How To Increase Sleep Hormones Naturally? Sleep Secrets!

How To Increase Sleep Hormones Naturally?

You may think that falling asleep now is an impossible dream. You may stay up late at 3 AM, counting sheep, but wondering why you are not able to fall asleep. Now, what if you were told that a good night’s sleep is more under your control than you might have thought before.

Sometimes, all you have to do is put in a bit of effort and follow a healthy sleep habit. Researchers have identified a variety of practices that constitute healthy practices and healthy sleep habits- known as ‘sleep hygiene’. Sleep Hygiene can help anyone increase the hours they spend sleeping, even those people whose sleep is affected by jet lag, shift work, or even insomnia.


How To Increase Sleep Hormones Naturally?

Sleep hygiene may not seem like a real thing at first, but rest assured, it is the best way to get sleep in the present busy world. Listed and described below are some simple tips to make this impossible dream of a good night’s sleep, a reality.

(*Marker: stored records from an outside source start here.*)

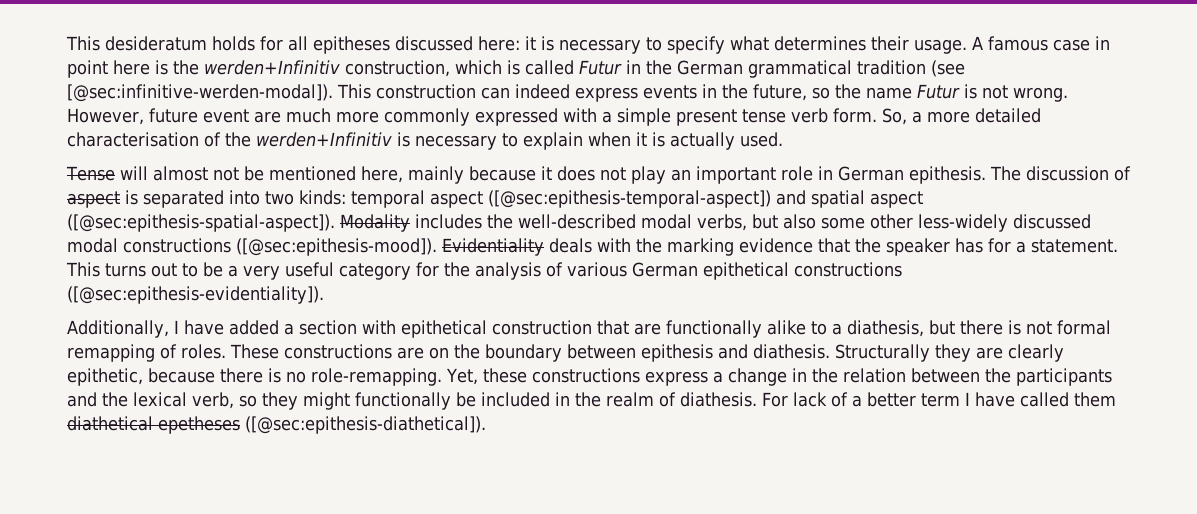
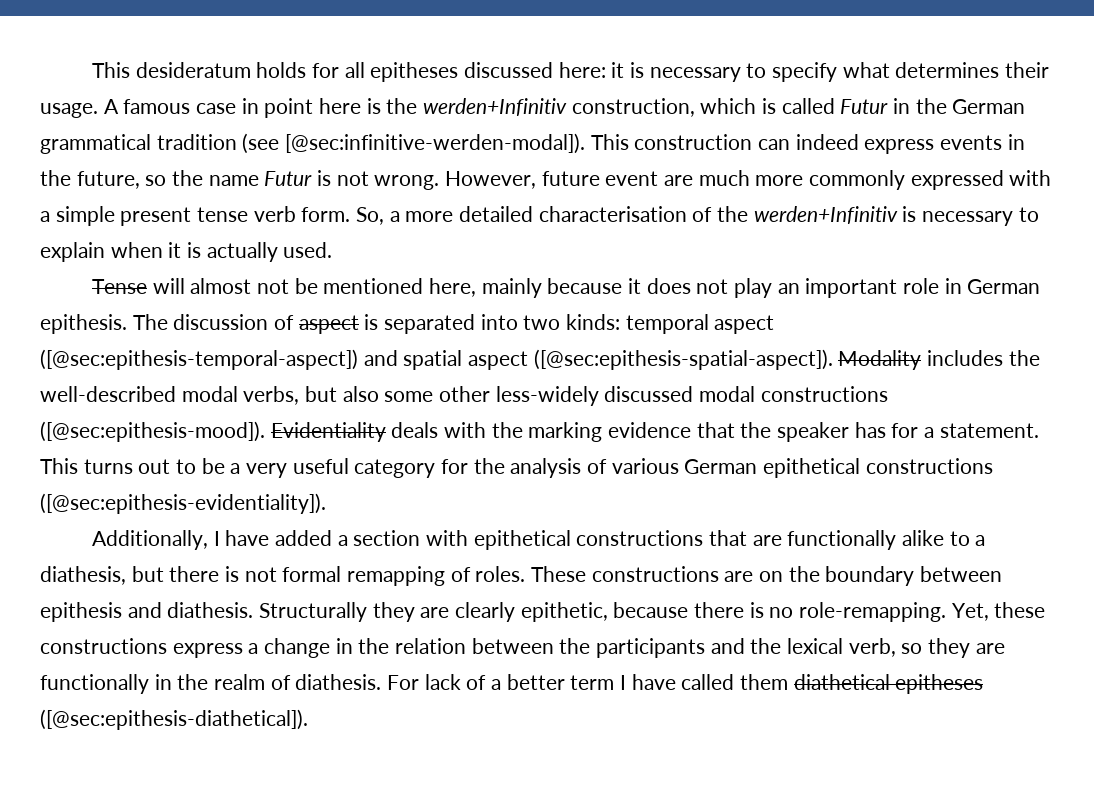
[492,320,592,335] construction -> [576,530,704,546] constructions
[303,392,550,410] might functionally be included -> [975,643,1005,654] [40,674,149,694] are functionally
[158,416,240,434] epetheses -> [895,674,984,694] epitheses

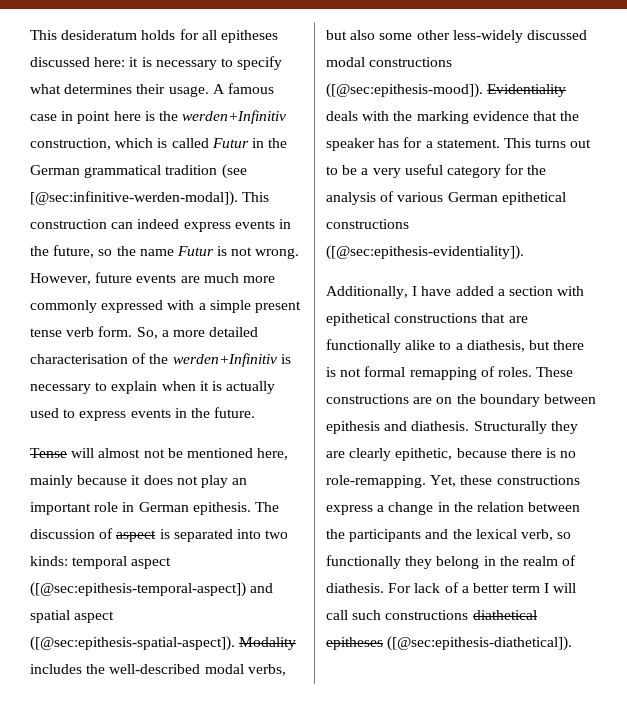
[605,171,659,186] event -> [136,274,177,283] events
[283,242,333,258] used. -> [30,407,256,421] used to express events in the future.
[928,638,1005,658] [40,674,149,694] they are functionally -> [326,555,480,569] functionally they belong
[631,674,789,690] have called them -> [553,583,577,593] [326,610,469,620] will call such constructions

How To Increase Sleep Hormones Naturally?

Avoid the consumption of caffeine, Alcohol, Nicotine, and several other chemicals that may interfere with your sleep.

Coffee and sleep are no new news- it just doesn’t happen! All coffee lovers know that caffeine is a stimulant that can keep you awake. Caffeine is found in coffee, tea, chocolate, cola, and even pain relievers. It is capable of keeping you awake for about four to even six hours awake. Smokers too should refrain from using tobacco products close to sleep time, as that can keep you up for hours.

Although alcohol helps in bringing on sleep, for some it acts as a stimulant, keeping you up for several hours if consumed past bedtime. In some cases, it can increase the number of awakenings, generally decreasing the quality of sleep at night. It is recommended to limit the consumption of alcohol to one or two drinks per day and definitely avoid drinking within three hours of bedtime. Sleep Deprivation is caused by the lack of sleep or due to the reduced quality of sleep. Long-standing sleep deprivation seems to be associated with increased heart rate, high blood pressure, etc.

Turn your bedroom into a Sleep Inducing Environment

Sometimes, it can be the environment around you that prevents you from having a good sleep. For instance, if you are living in a busy area, traffic and lights can be the reason that prevents you from sleeping.  To achieve an environment that can help you in achieving a sound slumber, lower the volume of the outside noise with some earplugs.

Use some thick curtains to darken the room, or even eye masks and shades it is absolutely necessary. Light is usually a powerful cue that tells the brain that it is time to wake up, so you might want to lower the ‘White light’ so you don’t have disturbed sleep. Make the temperature comfy enough- keep it cool, preferably between 60 to 75 degrees Fahrenheit. Keep the room well ventilated, and make sure that your bedroom is equipped with comfortable pillows and mattresses. The most common Sleep Deprivation treatment includes allergy or cold medication, sleeping pills, melatonin supplements, and medications for any underlying health issues.

If you have a pet and it keeps waking you up during the night, then you might want to figure out what is making the pet uncomfortable. Most pets might feel uncomfortable in regulated temperatures, and so you might want to keep them out.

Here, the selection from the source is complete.